What the exercise asks: Every entry that follows must be written out exactly, apart from its pictures.

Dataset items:
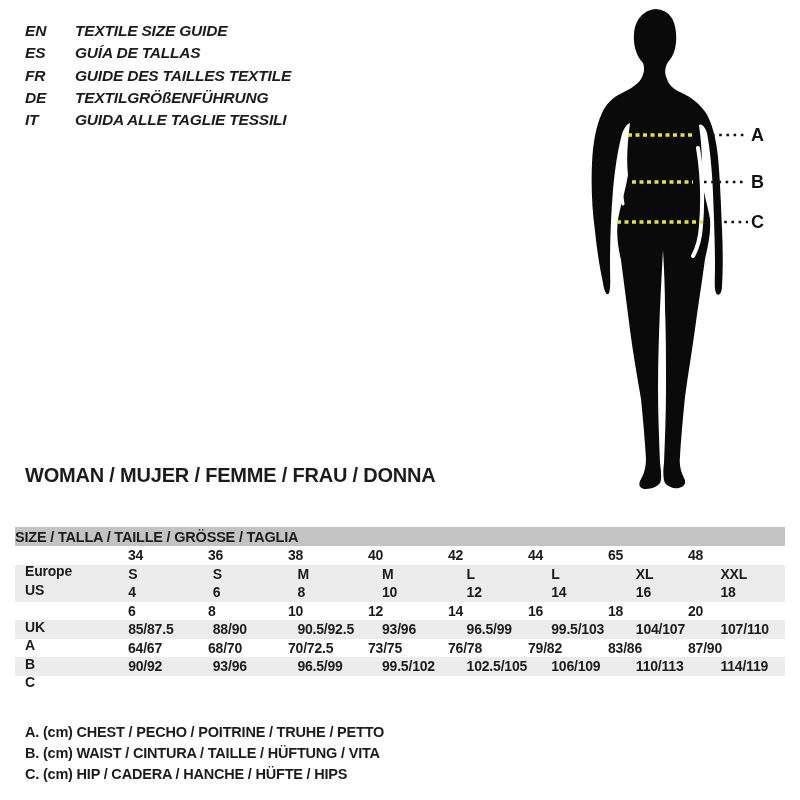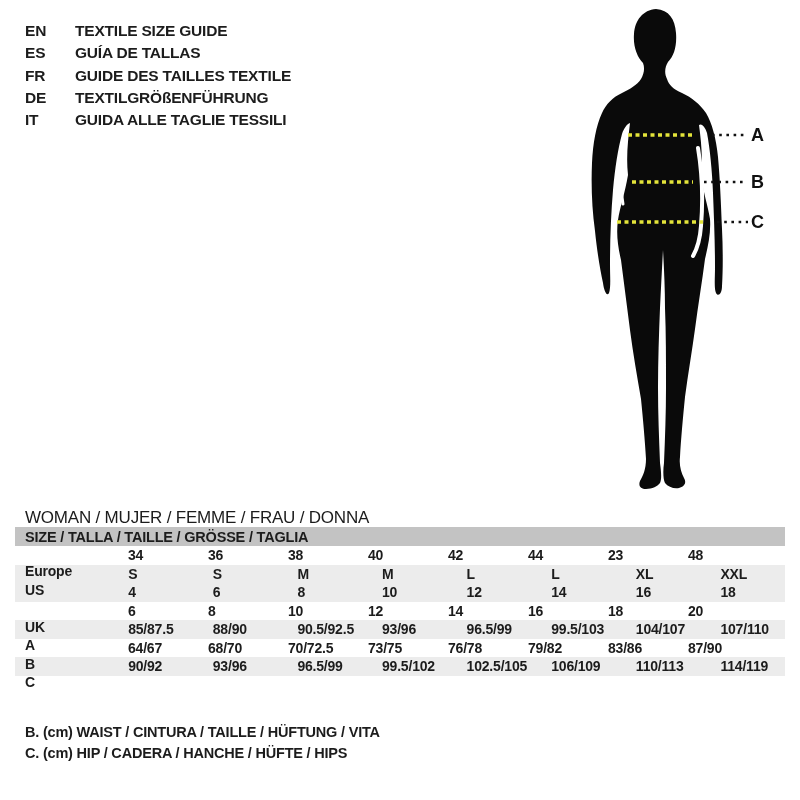"EN" .lang-block { font-style: none -> italic }
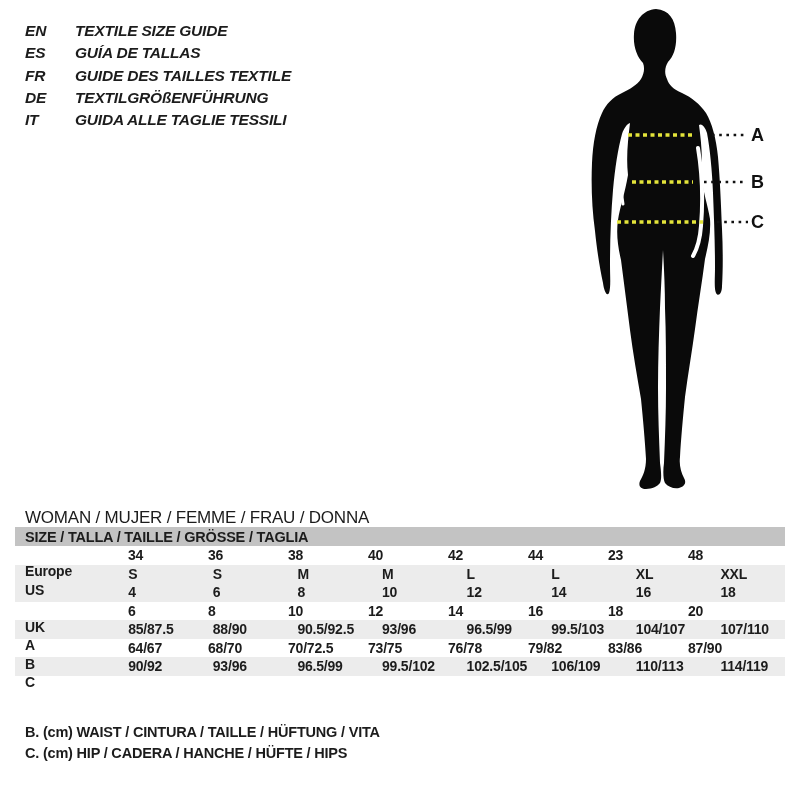"WOMAN / MUJER / FEMME" .gender-heading { font-size: 17px -> 20px; font-weight: normal -> bold; top: 508px -> 464px }
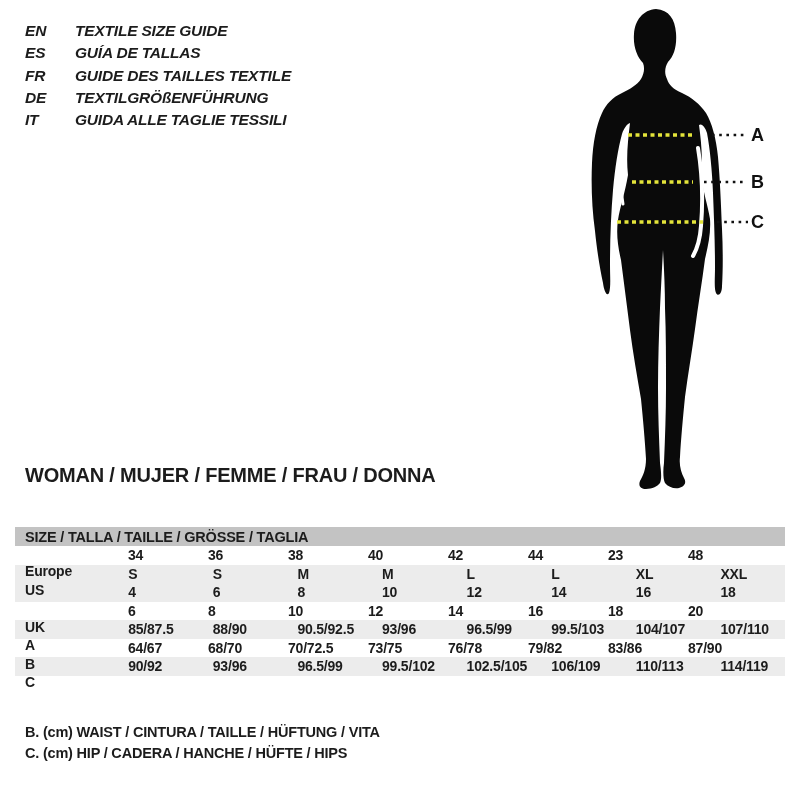"SIZE / TALLA / TAILLE" .t-header { padding-left: 10px -> none }
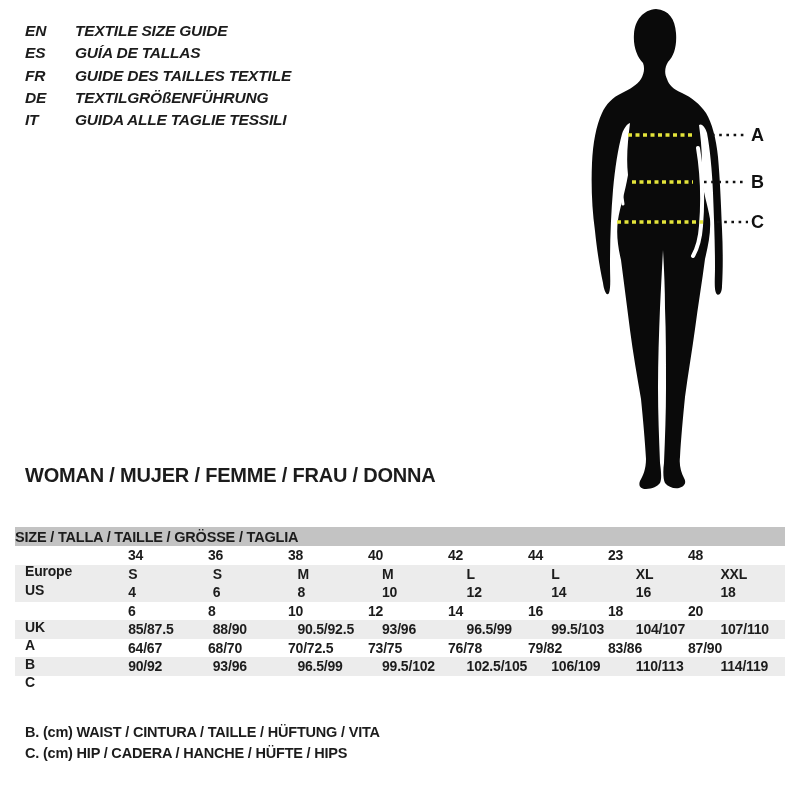"23" span.t-cell { text: 23 -> 65 }
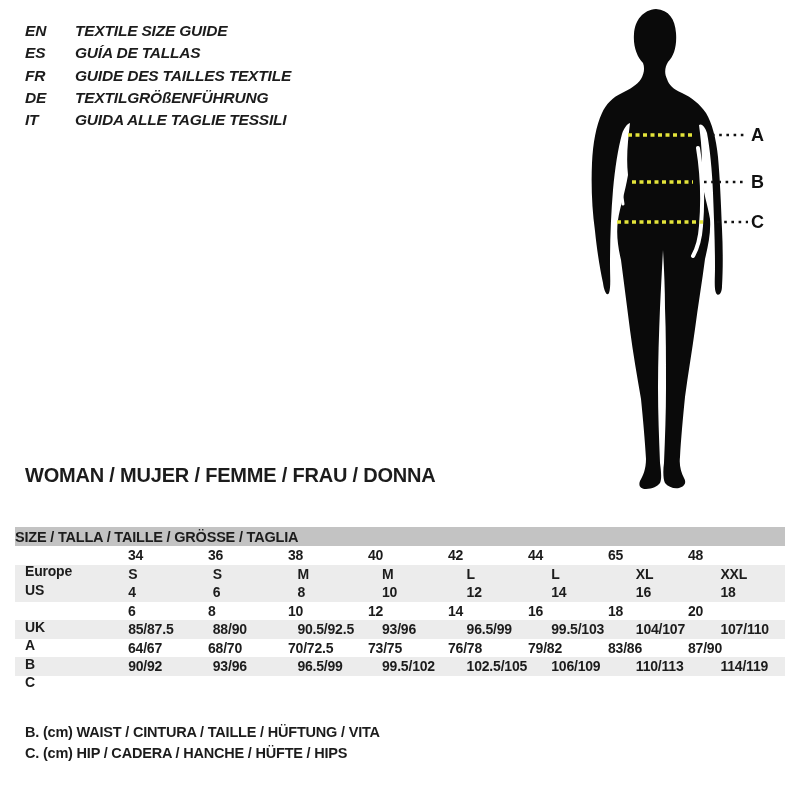"A. (cm) CHEST / PECHO" div.legend-line { html: none -> <div>A. (cm) CHEST / PECHO / POITRINE / TRUHE / PETTO</div> }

Exercise solution:
"EN" .lang-block { font-style: none -> italic }
"WOMAN / MUJER / FEMME" .gender-heading { font-size: 17px -> 20px; font-weight: normal -> bold; top: 508px -> 464px }
"SIZE / TALLA / TAILLE" .t-header { padding-left: 10px -> none }
"23" span.t-cell { text: 23 -> 65 }
"A. (cm) CHEST / PECHO" div.legend-line { html: none -> <div>A. (cm) CHEST / PECHO / POITRINE / TRUHE / PETTO</div> }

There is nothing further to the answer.